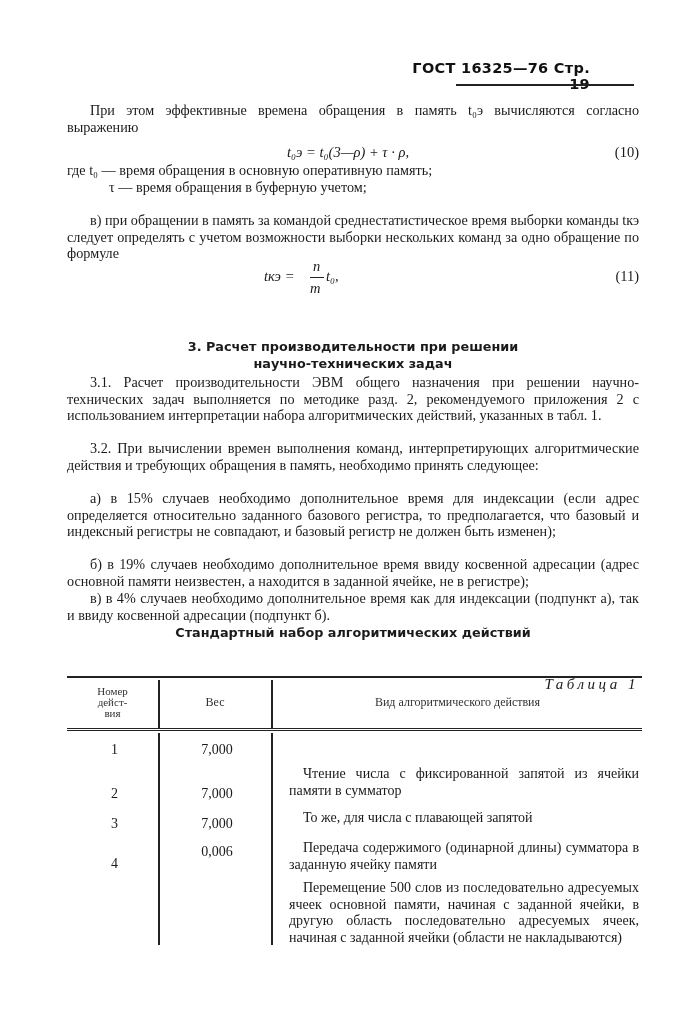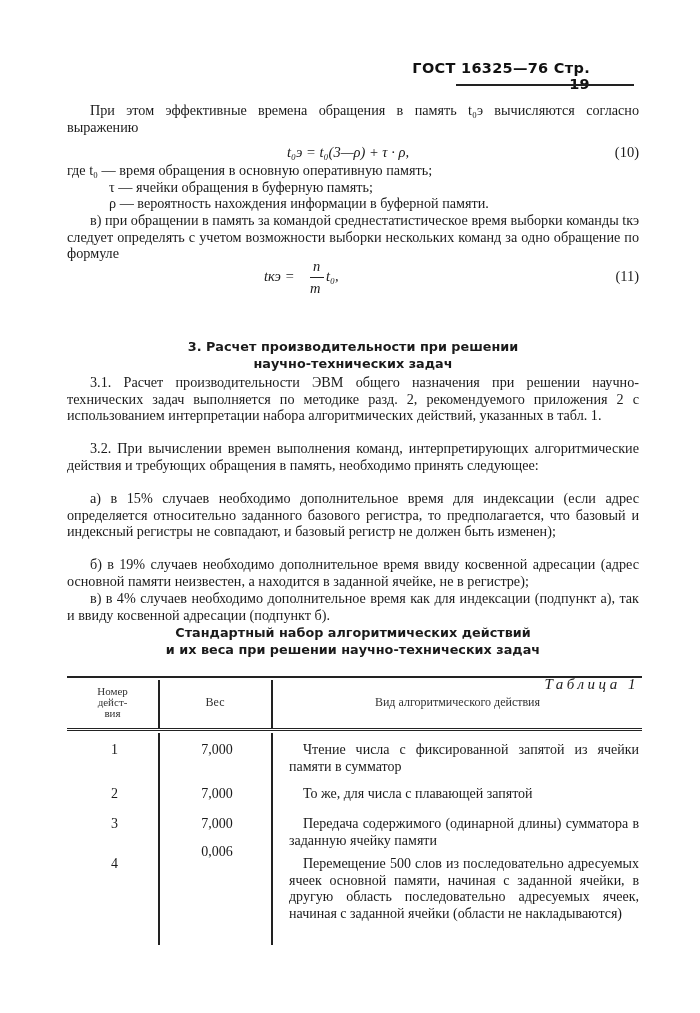--- a/index.html
+++ b/index.html
@@ -60,7 +60,7 @@
 
   <div class="defs" style="top:162px;">
     <div>где t₀ — время обращения в основную оперативную память;</div>
-    <div style="padding-left:42px;">τ — ячейки обращения в буферную память;</div>
+    <div style="padding-left:42px;">τ — время обращения в буферную учетом;</div>
     <div style="padding-left:42px;">ρ — вероятность нахождения информации в буферной памяти.</div>
   </div>
 

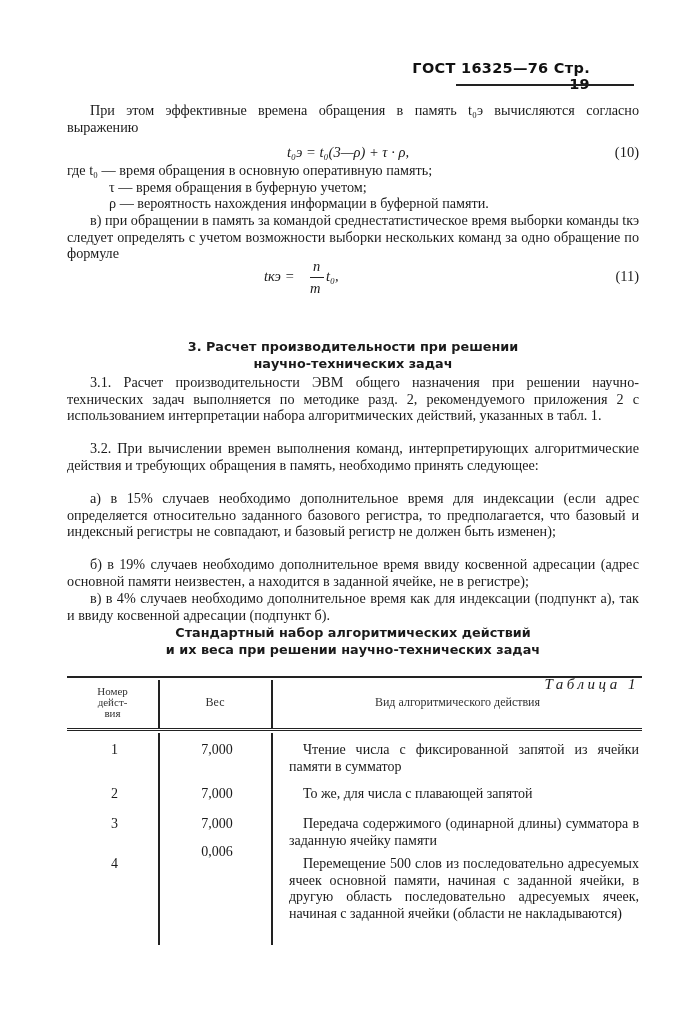--- a/index.html
+++ b/index.html
@@ -61,7 +61,6 @@
   <div class="defs" style="top:162px;">
     <div>где t₀ — время обращения в основную оперативную память;</div>
     <div style="padding-left:42px;">τ — время обращения в буферную учетом;</div>
-    <div style="padding-left:42px;">ρ — вероятность нахождения информации в буферной памяти.</div>
   </div>
 
   <div class="p ind" style="top:212px;">в) при обращении в память за командой среднестатистическое время выборки команды tкэ следует определять с учетом возможности выборки нескольких команд за одно обращение по формуле</div>

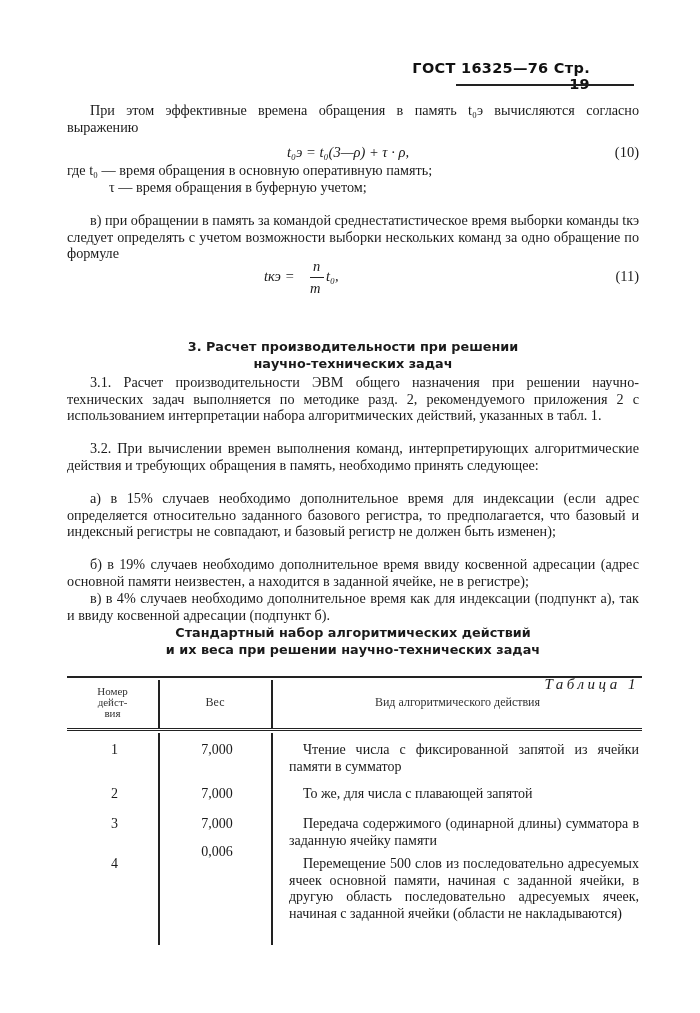--- a/index.html
+++ b/index.html
@@ -90,7 +90,6 @@
 
   <div class="sec-title" style="top:624px;">
     <div>Стандартный набор алгоритмических действий</div>
-    <div>и их веса при решении научно-технических задач</div>
   </div>
 
   <div class="table-caption" style="top:676px;font-style:italic;">Таблица 1</div>

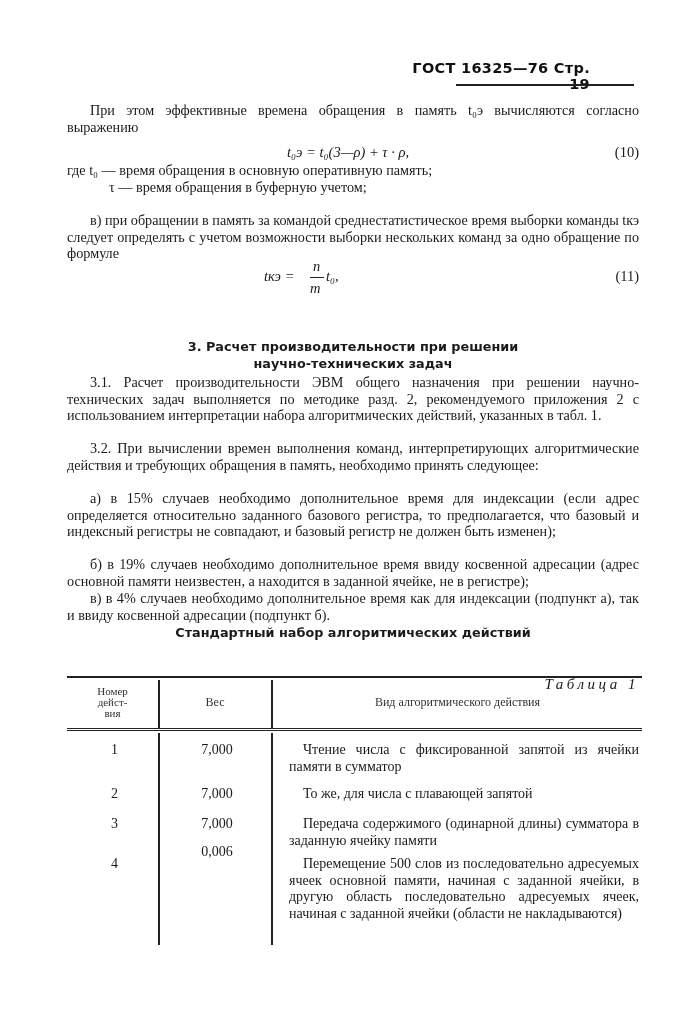--- a/index.html
+++ b/index.html
@@ -41,7 +41,7 @@
     .th { position: absolute; font-size: 11px; text-align: center; line-height: 11px; color: #333; }
     .cell-no { position: absolute; left: 0; width: 95px; text-align: center; font-size: 14px; }
     .cell-w { position: absolute; left: 95px; width: 110px; text-align: center; font-size: 14px; }
-    .cell-d { position: absolute; left: 222px; width: 350px; font-size: 14px; line-height: 16.6px; text-align: justify; text-indent: 14px; }
+    .cell-d { position: absolute; left: 222px; width: 350px; font-size: 14px; line-height: 16.6px; text-align: justify; text-indent: 14px; margin-top: 24px; }
   </style>
 </head>
 <body>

-=-=-=-=-

◆ TO DO:
The reply should contain all of the data above, word for word, with no pictures.

◆ EXERCISE SOLUTION:
--- a/index.html
+++ b/index.html
@@ -60,7 +60,7 @@
 
   <div class="defs" style="top:162px;">
     <div>где t₀ — время обращения в основную оперативную память;</div>
-    <div style="padding-left:42px;">τ — ячейки обращения в буферную память;</div>
+    <div style="padding-left:42px;">τ — время обращения в буферную учетом;</div>
     <div style="padding-left:42px;">ρ — вероятность нахождения информации в буферной памяти.</div>
   </div>
 

--- a/index.html
+++ b/index.html
@@ -61,7 +61,6 @@
   <div class="defs" style="top:162px;">
     <div>где t₀ — время обращения в основную оперативную память;</div>
     <div style="padding-left:42px;">τ — время обращения в буферную учетом;</div>
-    <div style="padding-left:42px;">ρ — вероятность нахождения информации в буферной памяти.</div>
   </div>
 
   <div class="p ind" style="top:212px;">в) при обращении в память за командой среднестатистическое время выборки команды tкэ следует определять с учетом возможности выборки нескольких команд за одно обращение по формуле</div>

--- a/index.html
+++ b/index.html
@@ -90,7 +90,6 @@
 
   <div class="sec-title" style="top:624px;">
     <div>Стандартный набор алгоритмических действий</div>
-    <div>и их веса при решении научно-технических задач</div>
   </div>
 
   <div class="table-caption" style="top:676px;font-style:italic;">Таблица 1</div>

--- a/index.html
+++ b/index.html
@@ -41,7 +41,7 @@
     .th { position: absolute; font-size: 11px; text-align: center; line-height: 11px; color: #333; }
     .cell-no { position: absolute; left: 0; width: 95px; text-align: center; font-size: 14px; }
     .cell-w { position: absolute; left: 95px; width: 110px; text-align: center; font-size: 14px; }
-    .cell-d { position: absolute; left: 222px; width: 350px; font-size: 14px; line-height: 16.6px; text-align: justify; text-indent: 14px; }
+    .cell-d { position: absolute; left: 222px; width: 350px; font-size: 14px; line-height: 16.6px; text-align: justify; text-indent: 14px; margin-top: 24px; }
   </style>
 </head>
 <body>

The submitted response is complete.